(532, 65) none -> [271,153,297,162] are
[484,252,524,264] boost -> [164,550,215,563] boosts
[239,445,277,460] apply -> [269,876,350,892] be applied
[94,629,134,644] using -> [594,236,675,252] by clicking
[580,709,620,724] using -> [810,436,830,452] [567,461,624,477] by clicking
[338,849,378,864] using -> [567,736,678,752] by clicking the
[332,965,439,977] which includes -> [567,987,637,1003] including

* * *

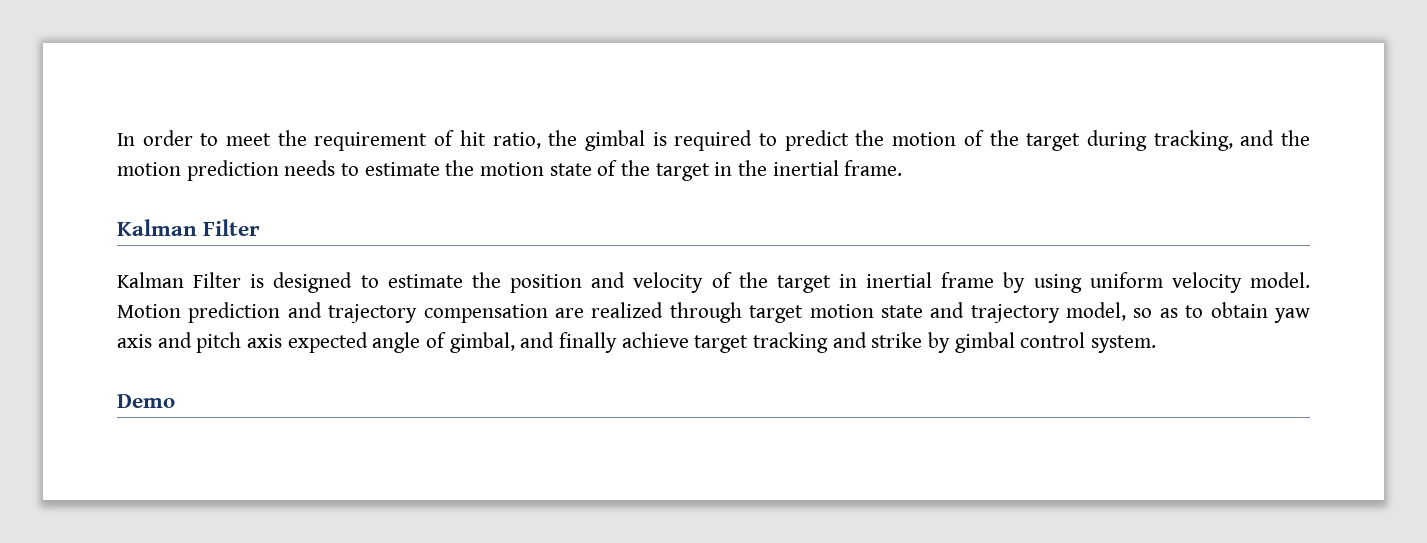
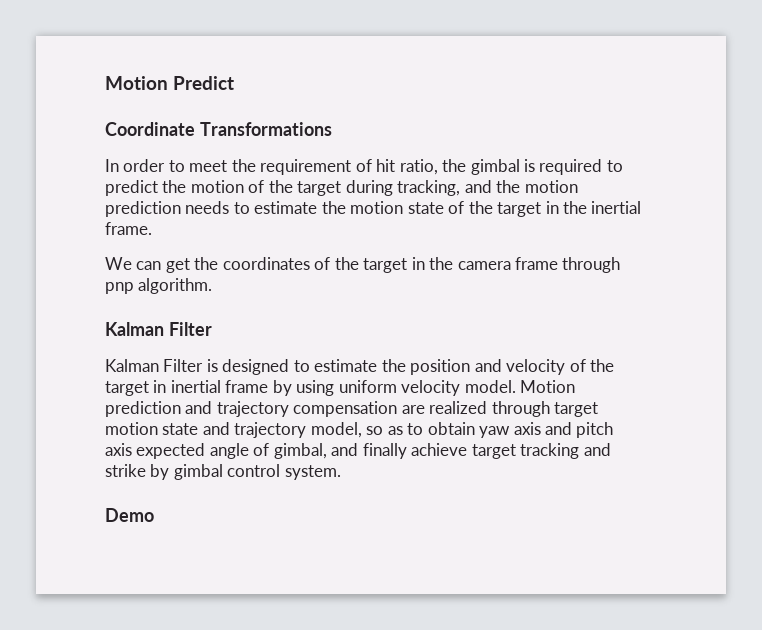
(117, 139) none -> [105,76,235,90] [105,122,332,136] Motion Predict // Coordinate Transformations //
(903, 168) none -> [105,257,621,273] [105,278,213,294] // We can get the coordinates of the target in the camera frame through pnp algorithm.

* * *

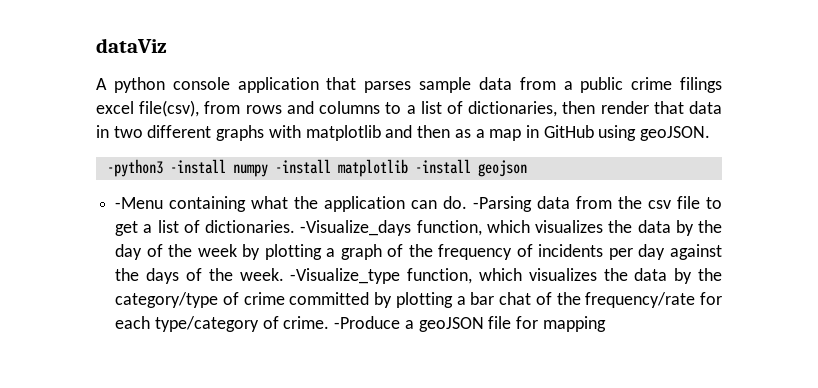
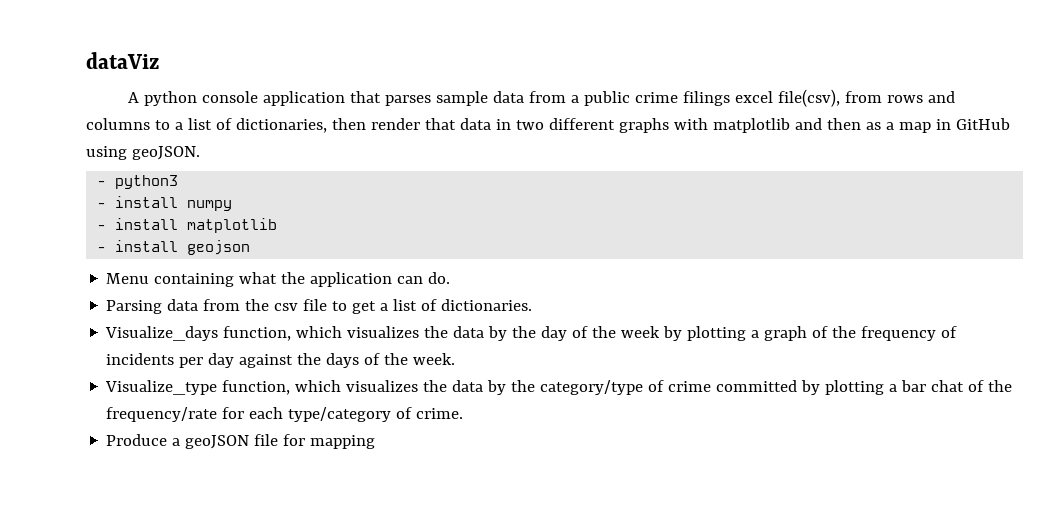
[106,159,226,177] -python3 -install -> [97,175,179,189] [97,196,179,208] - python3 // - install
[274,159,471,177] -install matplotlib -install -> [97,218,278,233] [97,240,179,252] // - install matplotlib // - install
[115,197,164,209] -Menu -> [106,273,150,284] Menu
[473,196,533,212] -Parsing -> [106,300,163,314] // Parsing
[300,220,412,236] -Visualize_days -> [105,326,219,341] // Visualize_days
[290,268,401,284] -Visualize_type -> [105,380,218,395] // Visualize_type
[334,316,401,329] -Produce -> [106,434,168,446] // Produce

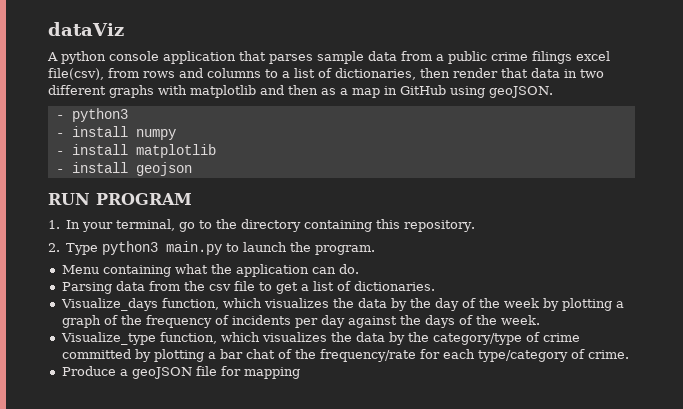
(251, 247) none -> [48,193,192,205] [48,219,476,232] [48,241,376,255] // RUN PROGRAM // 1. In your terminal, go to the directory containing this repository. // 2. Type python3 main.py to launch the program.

■ TASK INSTRUCTIONS
Could you reproduce exactly the lines of the entries above, from the one with "(532, 65) none -> [271,153,297,162] are" through the one with "[332,965,439,977] which includes", and nothing else?

■ TASK ANSWER
(532, 65) none -> [271,153,297,162] are
[484,252,524,264] boost -> [164,550,215,563] boosts
[239,445,277,460] apply -> [269,876,350,892] be applied
[94,629,134,644] using -> [594,236,675,252] by clicking
[580,709,620,724] using -> [810,436,830,452] [567,461,624,477] by clicking
[338,849,378,864] using -> [567,736,678,752] by clicking the
[332,965,439,977] which includes -> [567,987,637,1003] including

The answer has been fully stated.